What needs to be done
Among the following entries, count the lines that contain "marker" and report only the result.

Material shown
· · · · ·
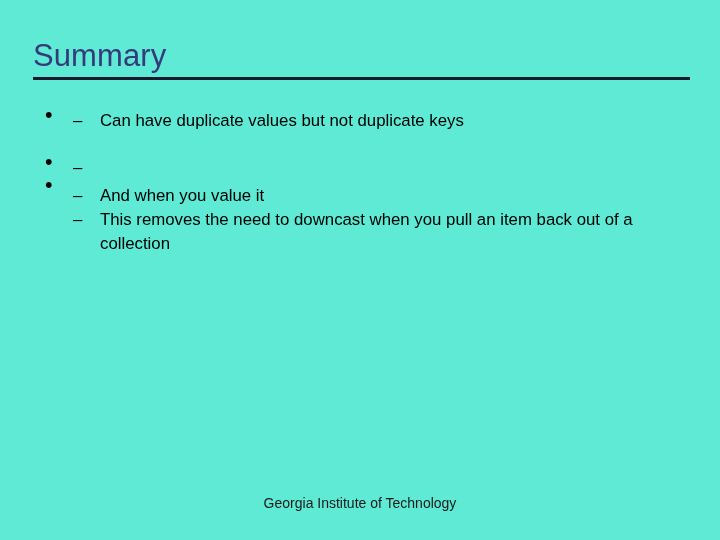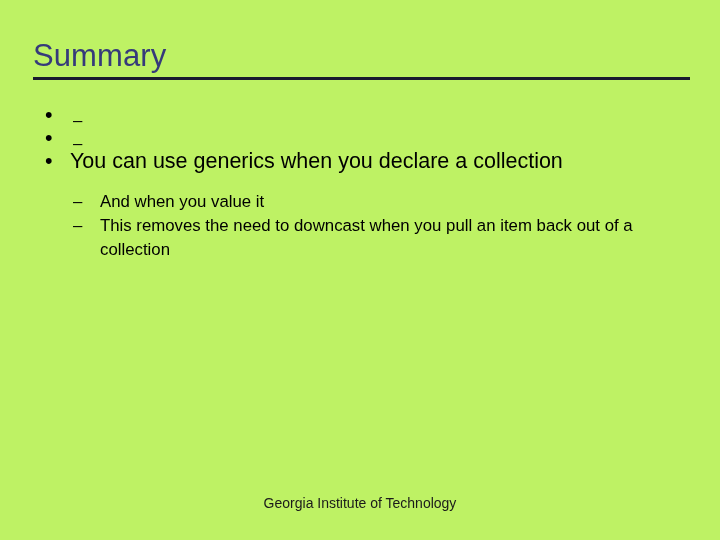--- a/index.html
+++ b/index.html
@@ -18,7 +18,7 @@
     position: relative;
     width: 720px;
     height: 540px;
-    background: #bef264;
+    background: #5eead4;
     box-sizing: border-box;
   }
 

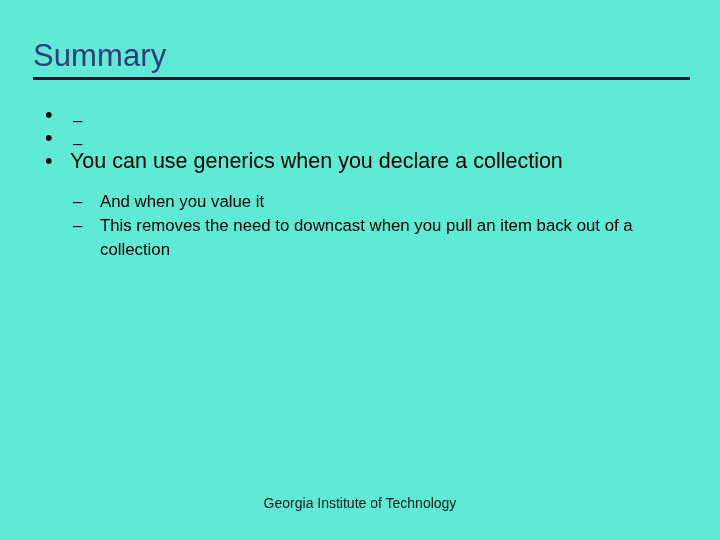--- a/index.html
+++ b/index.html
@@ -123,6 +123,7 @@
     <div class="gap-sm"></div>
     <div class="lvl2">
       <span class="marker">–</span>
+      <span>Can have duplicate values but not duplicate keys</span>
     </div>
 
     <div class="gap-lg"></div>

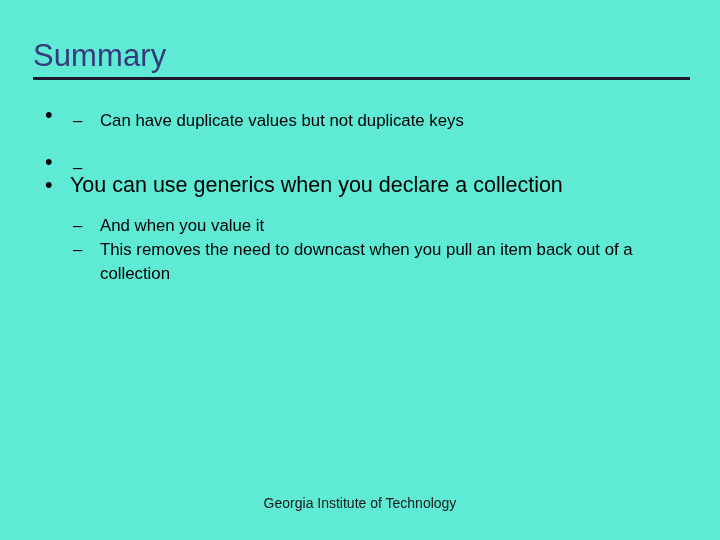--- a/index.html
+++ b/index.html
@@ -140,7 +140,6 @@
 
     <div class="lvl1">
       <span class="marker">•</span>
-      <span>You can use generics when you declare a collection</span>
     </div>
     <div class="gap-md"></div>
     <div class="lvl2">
· · · · ·
Reply
2